The book, for example, informs readers that the basic issue of the 17th-century Galileo Affair was “the veracity of the new science, and its perceived threat to biblical authority.” As we saw, this is the false, evolutionary rendition of history. The Warfare Thesis is a myth, and the Galileo Affair is perhaps the favorite example for evolutionists.

After framing the discussion with this bit of Whig history, Venema introduces scientific evidences that he believes make evolution to be compelling. He begins with the fossil record. This is a bit surprising given how badly the theory fares on the fossil evidence. Later in the book Venema will state that according to evolution truly new features should be rare:

One of the things evolution predicts is that seldom will any feature in an evolutionary lineage be truly “new.” [37]
This is an example of an evolutionary prediction that has gone terribly wrong, and the fossil record gives a plethora of examples. As we have explained many times, the general character of the fossil record is precisely the opposite of what evolutionists had expected. Rather than the traditional evolutionary tree pattern of new species gradually appearing over time, the fossil record reveals the exact opposite. The strata show several bursts of new species appearing on the scene, followed by a winnowing.

This is upside down. Like a Christmas tree, you have a wide expanse of branches and twigs at the bottom, or beginning, and over time there is a narrowing as the species are lost to extinctions. Rather than a tree becoming increasingly wide over time from narrow beginnings, the strata often reveal the opposite pattern. Of course it is far more complicated than this simple analogy, but what is important is that the fossil record reveals so many “explosions” of new species. The so-called “Cambrian explosion” (yes, it is called an “explosion”) is the most famous, but there are several others. In these events, new species appear abruptly in the fossil record. Not only do a great many “truly new” features appear, but entirely new lineages appear as well.

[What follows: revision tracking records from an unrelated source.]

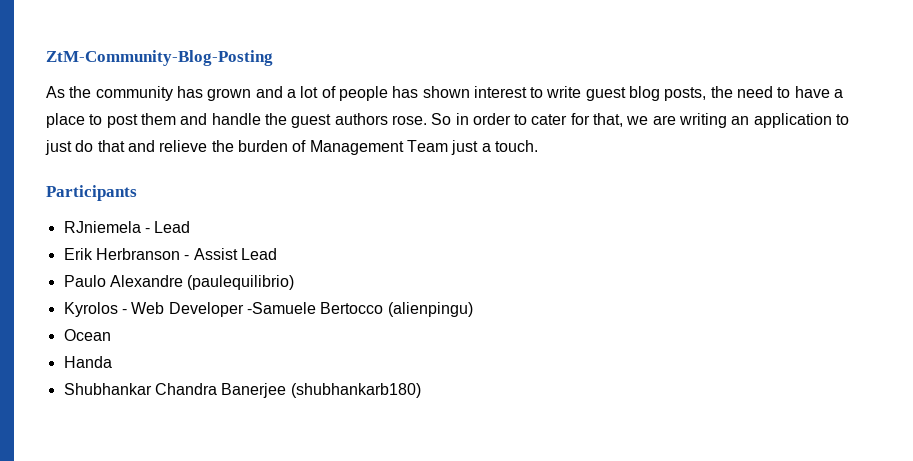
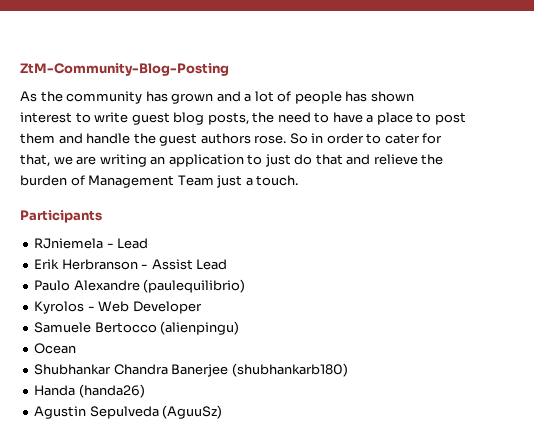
[246,302,316,314] -Samuele -> [34,322,92,333] // Samuele
[63,356,112,368] // Handa -> (77, 348) none
(421, 390) none -> [34,384,145,398] [34,405,223,419] // Handa (handa26) // Agustin Sepulveda (AguuSz)

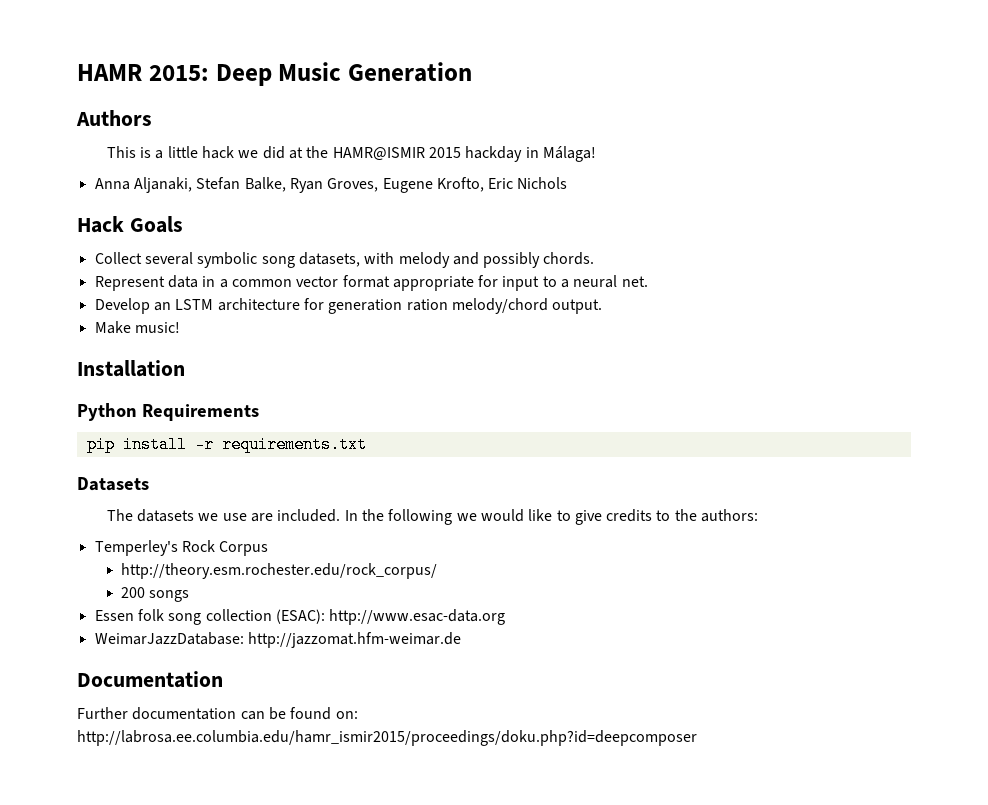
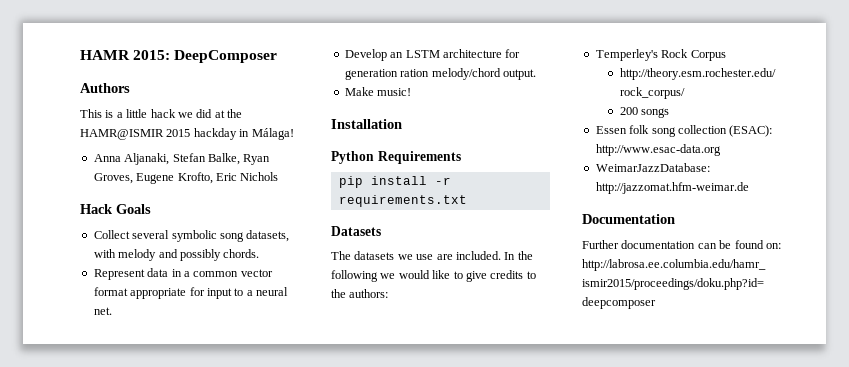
[215,62,472,86] Deep Music Generation -> [174,50,278,63] DeepComposer

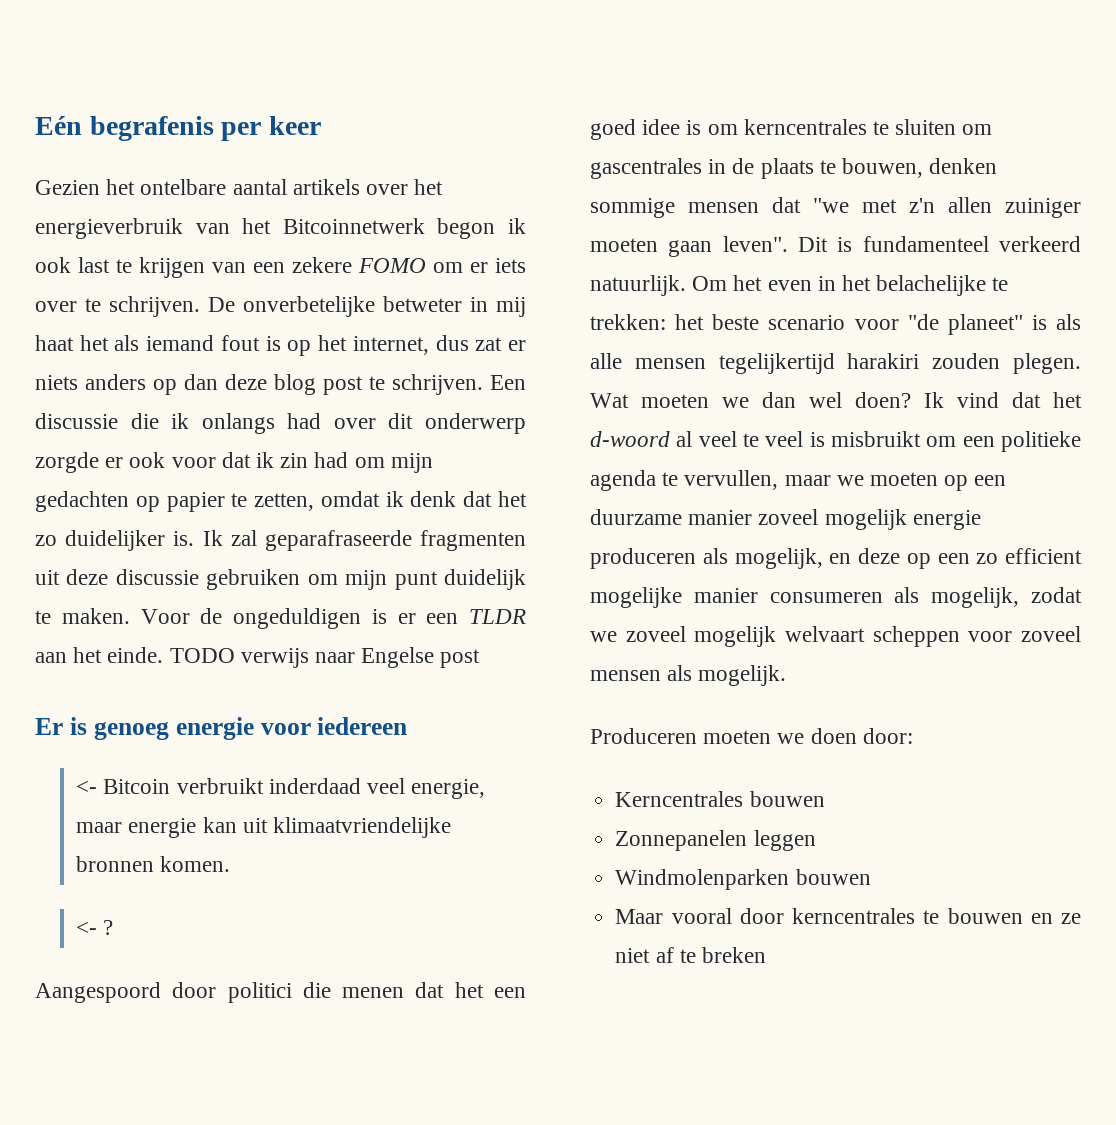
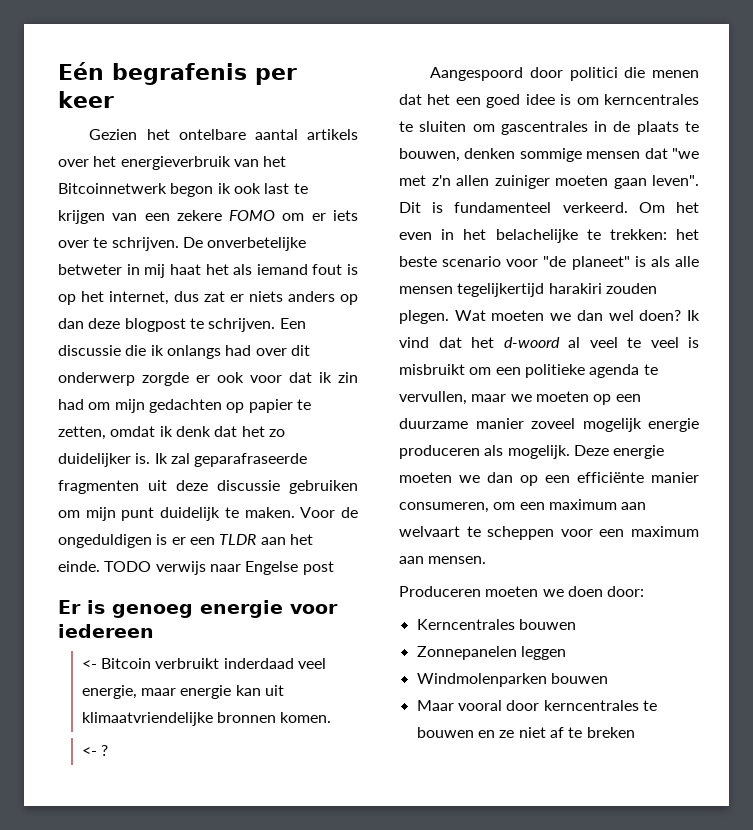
[274,374,363,395] blog post -> [124,318,186,332] blogpost
[998,236,1081,252] [590,275,686,296] verkeerd natuurlijk. -> [562,202,628,213] verkeerd.
[734,548,1082,569] [590,587,1082,608] [590,626,1081,647] [590,665,787,686] mogelijk, en deze op een zo efficient mogelijke manier consumeren als mogelijk, zodat we zoveel mogelijk welvaart scheppen voor zoveel mensen als mogelijk. -> [507,445,665,459] [399,472,699,486] [399,499,647,513] [399,526,699,540] [399,556,487,564] mogelijk. Deze energie moeten we dan op een efficiënte manier consumeren, om een maximum aan welvaart te scheppen voor een maximum aan mensen.

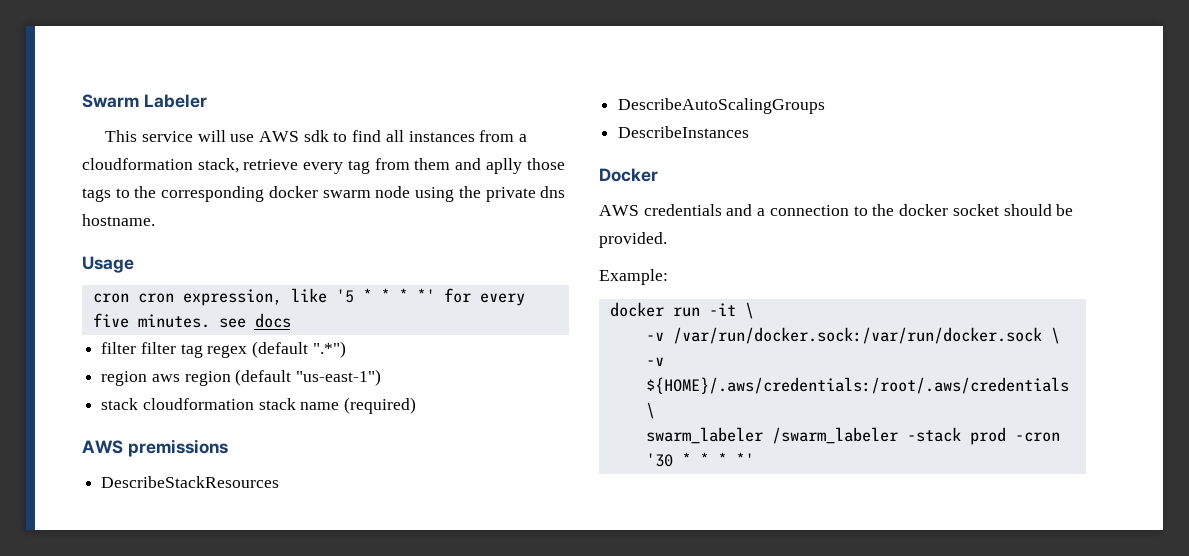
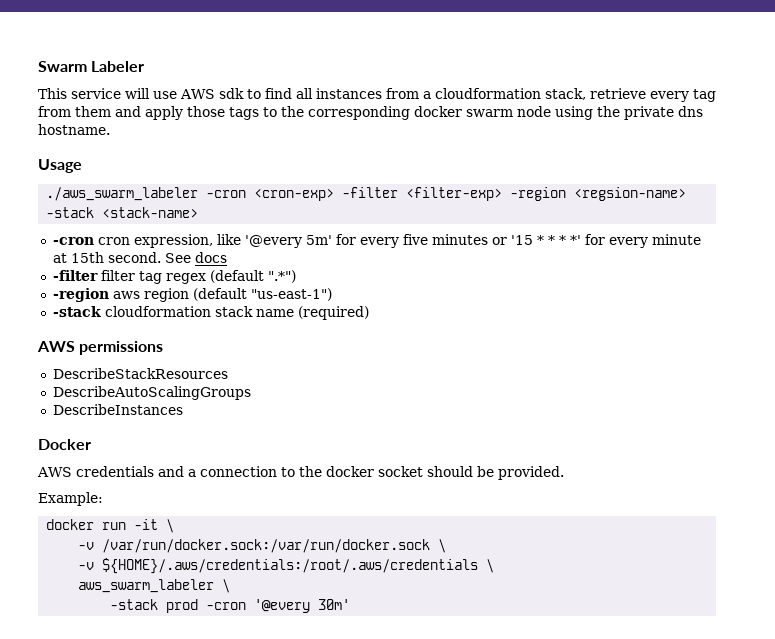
[485,158,522,174] aplly -> [145,106,183,120] apply
[92,288,354,306] cron cron expression, like '5 -> [46,187,687,201] [46,207,199,218] [52,234,533,248] ./aws_swarm_labeler -cron <cron-exp> -filter <filter-exp> -region <regsion-name> -stack <stack-name> // -cron cron expression, like '@every 5m' for every five minutes or '15
[92,313,246,328] five minutes. see -> [651,234,701,245] [52,252,191,263] minute at 15th second. See
[101,342,137,354] filter -> [52,270,98,281] -filter
[101,371,148,386] region -> [52,288,109,302] -region
[101,398,139,410] stack -> [52,306,101,317] -stack
[127,439,228,457] premissions -> [79,341,164,355] permissions
[645,427,898,444] swarm_labeler /swarm_labeler -> [78,579,231,593] aws_swarm_labeler \ //
[645,452,754,467] '30 * * * *' -> [254,599,351,613] '@every 30m'

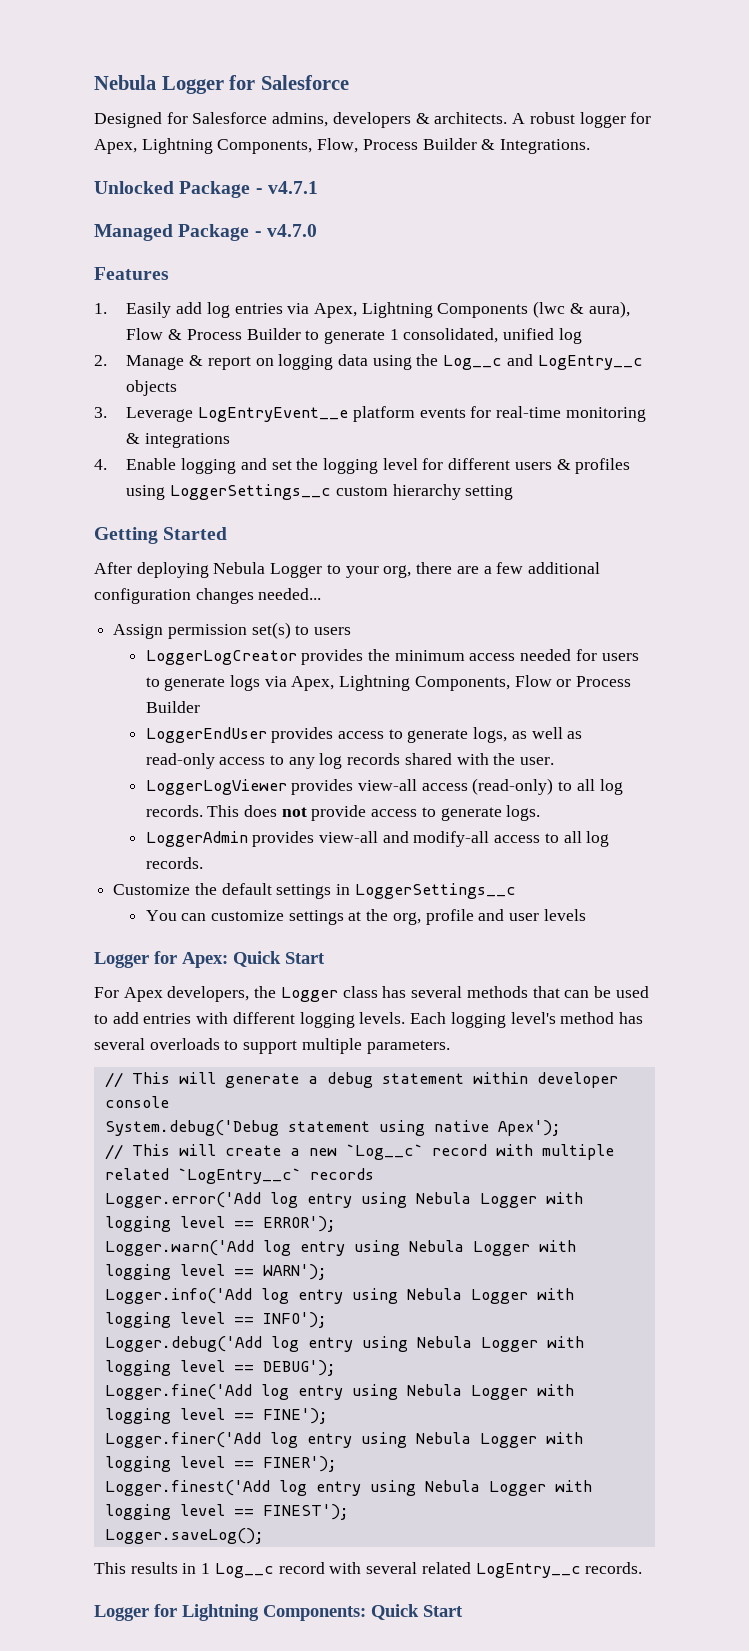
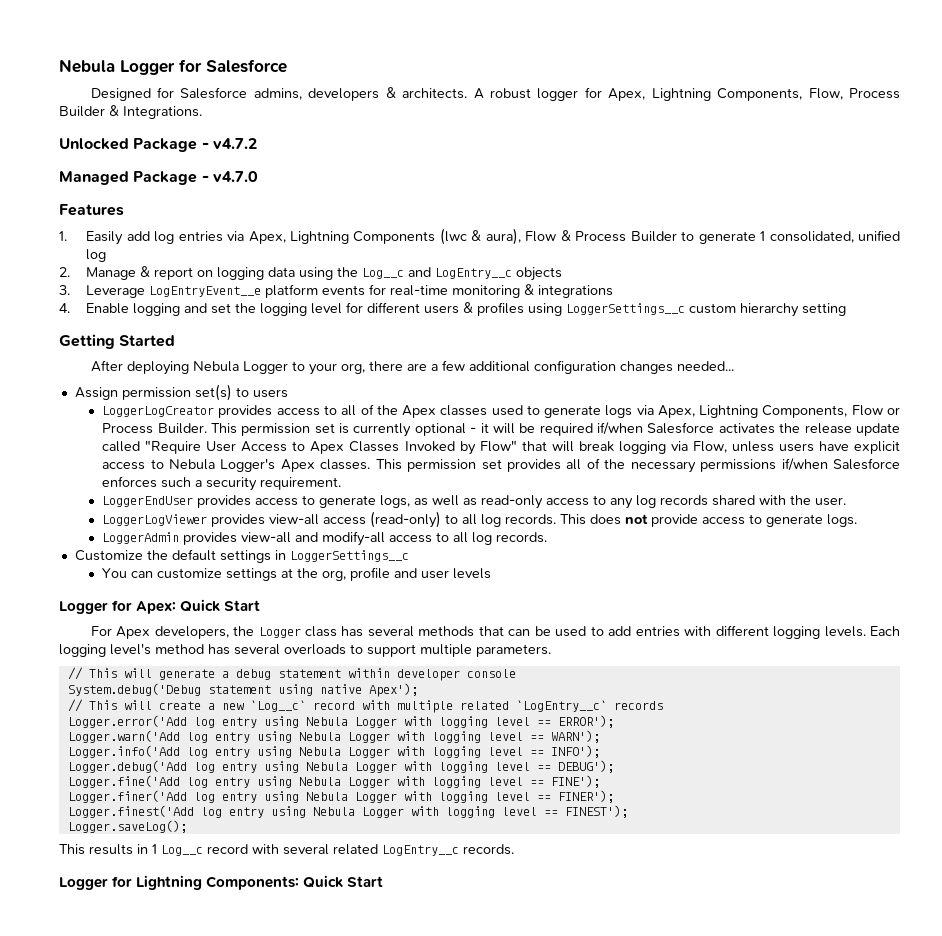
[267,181,318,194] v4.7.1 -> [212,138,257,149] v4.7.2
[368,649,639,661] the minimum access needed for users -> [276,404,523,418] access to all of the Apex classes used
[145,701,200,713] Builder -> [157,422,900,437] [102,440,900,455] [102,458,901,473] [102,476,342,491] Builder. This permission set is currently optional - it will be required if/when Salesforce activates the release update called "Require User Access to Apex Classes Invoked by Flow" that will break logging via Flow, unless users have explicit access to Nebula Logger's Apex classes. This permission set provides all of the necessary permissions if/when Salesforce enforces such a security requirement.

Clearly, the fossil record repeatedly falsifies this prediction of evolution.

In a great example of confirmation bias, evolutionists often downplay the importance of these fossil data and the falsifications they present. In fact, sometimes these are ignored altogether.

And so it is with Venema’s treatment of the fossil record. He appeals to the general pattern of the fossil record, and to the specific example of the evolution of cetaceans. The latter is his primary example of why the fossil record is such strong evidence for evolution.

A collection of fossils can be arranged from land mammals to whales, which is precisely what evolution needs since whales are mammals. The idea is that mammals first evolved on land, and then certain species made their way back into the water, thus introducing mammals to marine environments.

Venema agrees that some of these fossil species may not be in the actual lineage leading to modern whales. That is good because the literature often illustrates these species as forming a clean, simple, lineage, from ancient mammals to modern whales.

While one may draw a line between the fossil species, the fact is there are many species suggesting more of a bush than a branch, and any such line is imposed onto the data rather than read out of the data.

And if these species did arise from evolution, and if the modern whale did arise from such a land-to-sea transition then, as usual, it would be quite a mystery. For a great transition, including the loss of hind limbs, grinding teeth, and pelvises, while developing a host of new features, must have occurred relatively quickly.

The new features include the fluke tail with its unique vertical propelling motion, the huge filter-feeding jaw, and the ability to give live birth and raise young in the marine environment. The latest entry to the community could swim, dive, and feed better than most fish and sharks. All sorts of evolutionary scenarios can explain why the whale acquired such advanced skills, but they are speculative. The whale’s aquatic prowess does not refute evolution, but it raises the question of how we can be so sure about the purported evolutionary change that is supposed to have created the whale.

Why then are evolutionists so taken with the patterns of the fossil record, and examples such as the fossil sequence that is supposed to lead to the whale? Yes, it provides a good sequence, but there are many questions of just how random mutations could accomplish such heroics. And there are the many other aspects of the fossil data that are problematic, such as the many “explosions.”

These are serious evidential problems, and it would seem the fossils would be the last thing to which evolutionists would appeal. What’s going on?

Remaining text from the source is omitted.